Source material:
^^^^
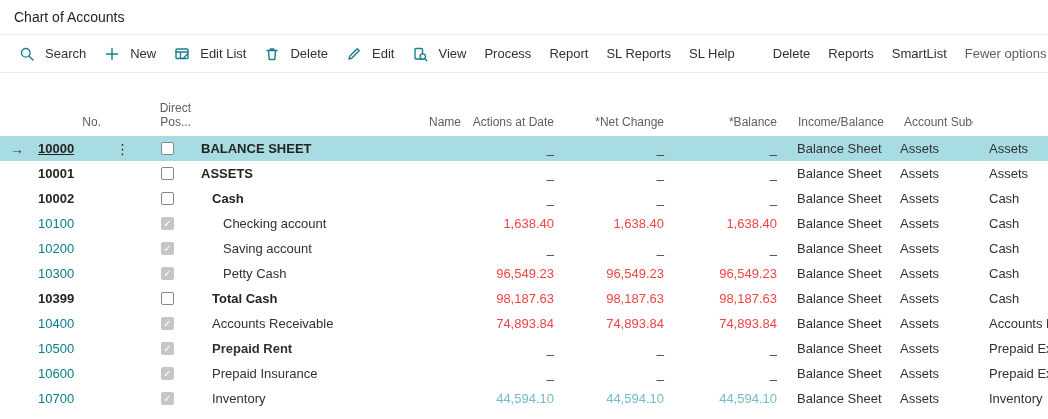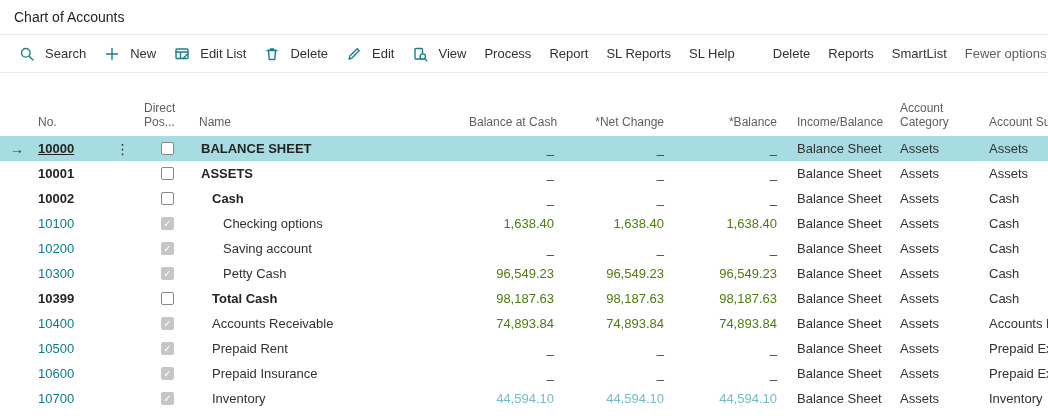--- a/index.html
+++ b/index.html
@@ -35,7 +35,7 @@
 
   .header { align-items:end; height:56px; padding-bottom:7px; margin-top:7px;
             color:#605e5c; font-size:12px; }
-  .header .cell { line-height:14px; }
+  .header .cell { line-height:14px;text-align:right; }
   .header .col3 { white-space:normal; }
   .header .col9 { white-space:normal; }
 

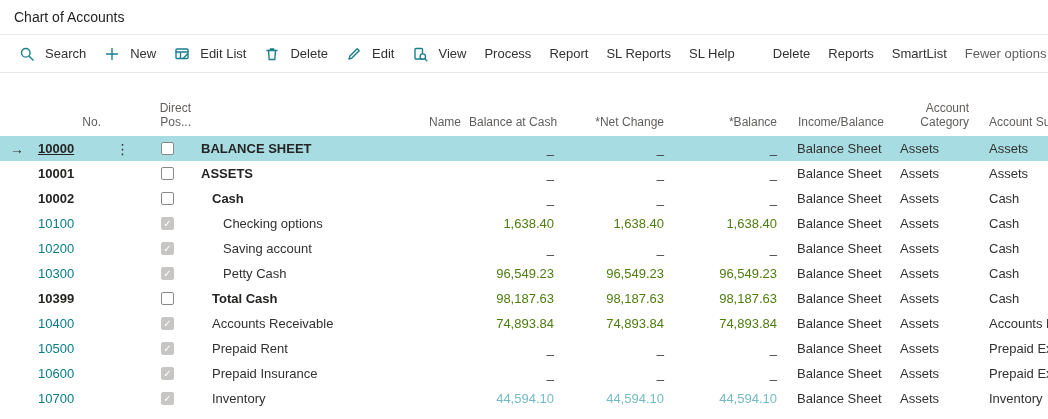--- a/index.html
+++ b/index.html
@@ -168,7 +168,6 @@
       <div class="cell col6">*Net Change</div>
       <div class="cell col7">*Balance</div>
       <div class="cell col8">Income/Balance</div>
-      <div class="cell col9">Account Category</div>
       <div class="cell col10">Account Subcategory</div>
     </div>
 

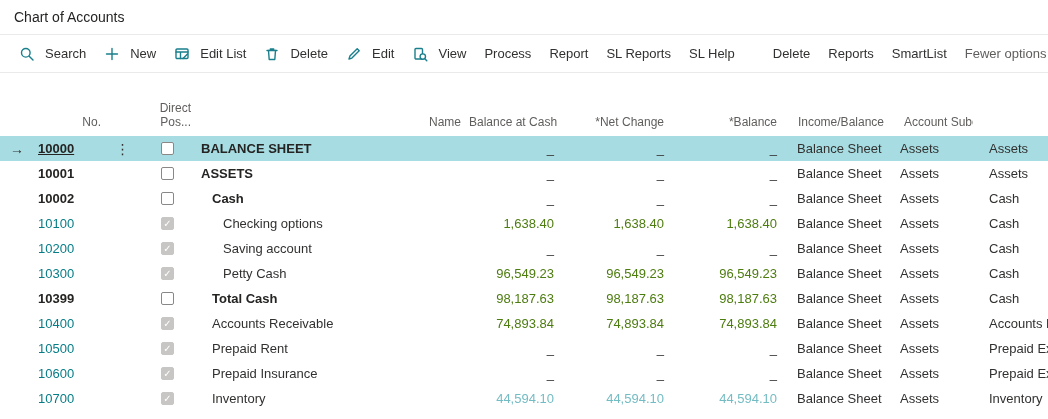--- a/index.html
+++ b/index.html
@@ -164,7 +164,7 @@
       <div class="cell col2"></div>
       <div class="cell col3">Direct Pos...</div>
       <div class="cell col4">Name</div>
-      <div class="cell col5">Balance at Cash</div>
+      <div class="cell col5">Actions at Date</div>
       <div class="cell col6">*Net Change</div>
       <div class="cell col7">*Balance</div>
       <div class="cell col8">Income/Balance</div>

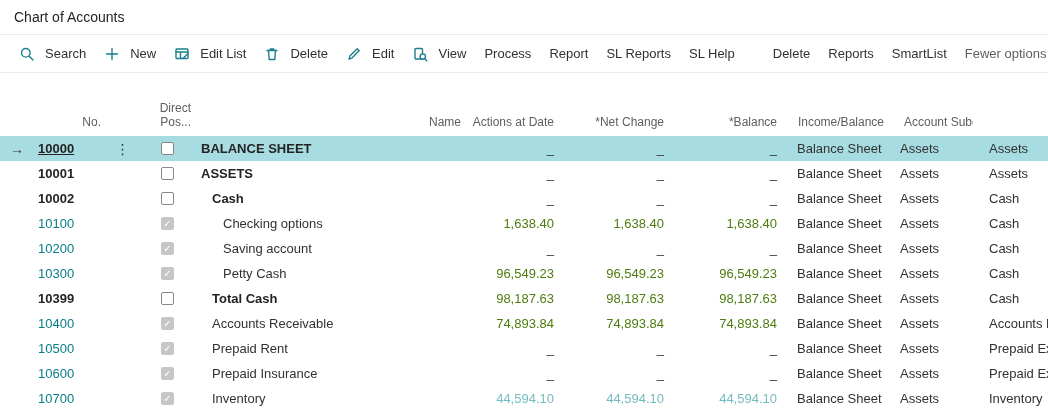--- a/index.html
+++ b/index.html
@@ -224,7 +224,7 @@
         <div class="cell col3">
           <span class="checkbox checked">✓</span>
         </div>
-        <div class="cell col4" style="padding-left: 28px;"><span class="name-text">Checking options</span></div>
+        <div class="cell col4" style="padding-left: 28px;"><span class="name-text">Checking account</span></div>
         <div class="cell col5"><span class="amount">1,638.40</span></div>
         <div class="cell col6"><span class="amount">1,638.40</span></div>
         <div class="cell col7"><span class="amount">1,638.40</span></div>

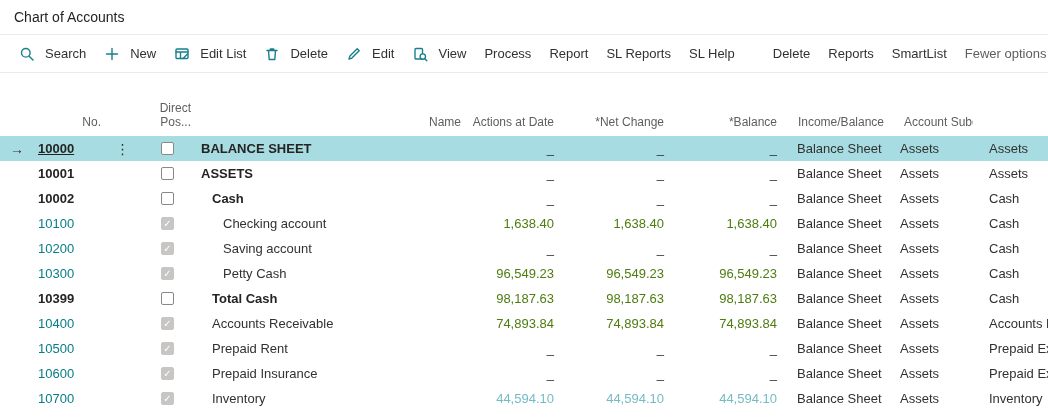--- a/index.html
+++ b/index.html
@@ -57,7 +57,7 @@
 
   .row.heading .name-text { font-weight:700; color:#252423; }
 
-  .amount { color:#4d7c0f; }
+  .amount { color:#ef4444; }
   .amount.muted { color:#74bcc3; }
   .empty-val { color:#323130; }
 

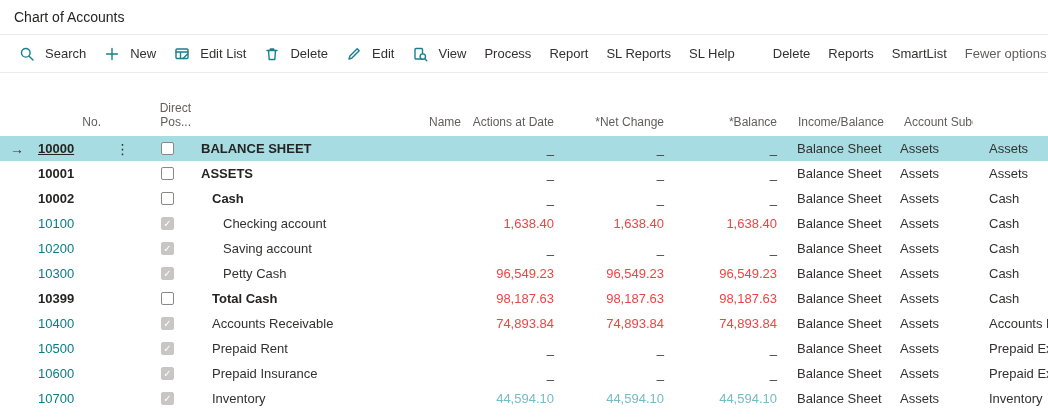--- a/index.html
+++ b/index.html
@@ -299,7 +299,7 @@
         <div class="cell col3">
           <span class="checkbox checked">✓</span>
         </div>
-        <div class="cell col4" style="padding-left: 17px;"><span class="name-text">Prepaid Rent</span></div>
+        <div class="cell col4" style="padding-left: 17px; font-weight: bold;"><span class="name-text">Prepaid Rent</span></div>
         <div class="cell col5"><span class="empty-val">_</span></div>
         <div class="cell col6"><span class="empty-val">_</span></div>
         <div class="cell col7"><span class="empty-val">_</span></div>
^^^^
List, from the entries above, every line in which the word "Rent" shows up.

-        <div class="cell col4" style="padding-left: 17px;"><span class="name-text">Prepaid Rent</span></div>
+        <div class="cell col4" style="padding-left: 17px; font-weight: bold;"><span class="name-text">Prepaid Rent</span></div>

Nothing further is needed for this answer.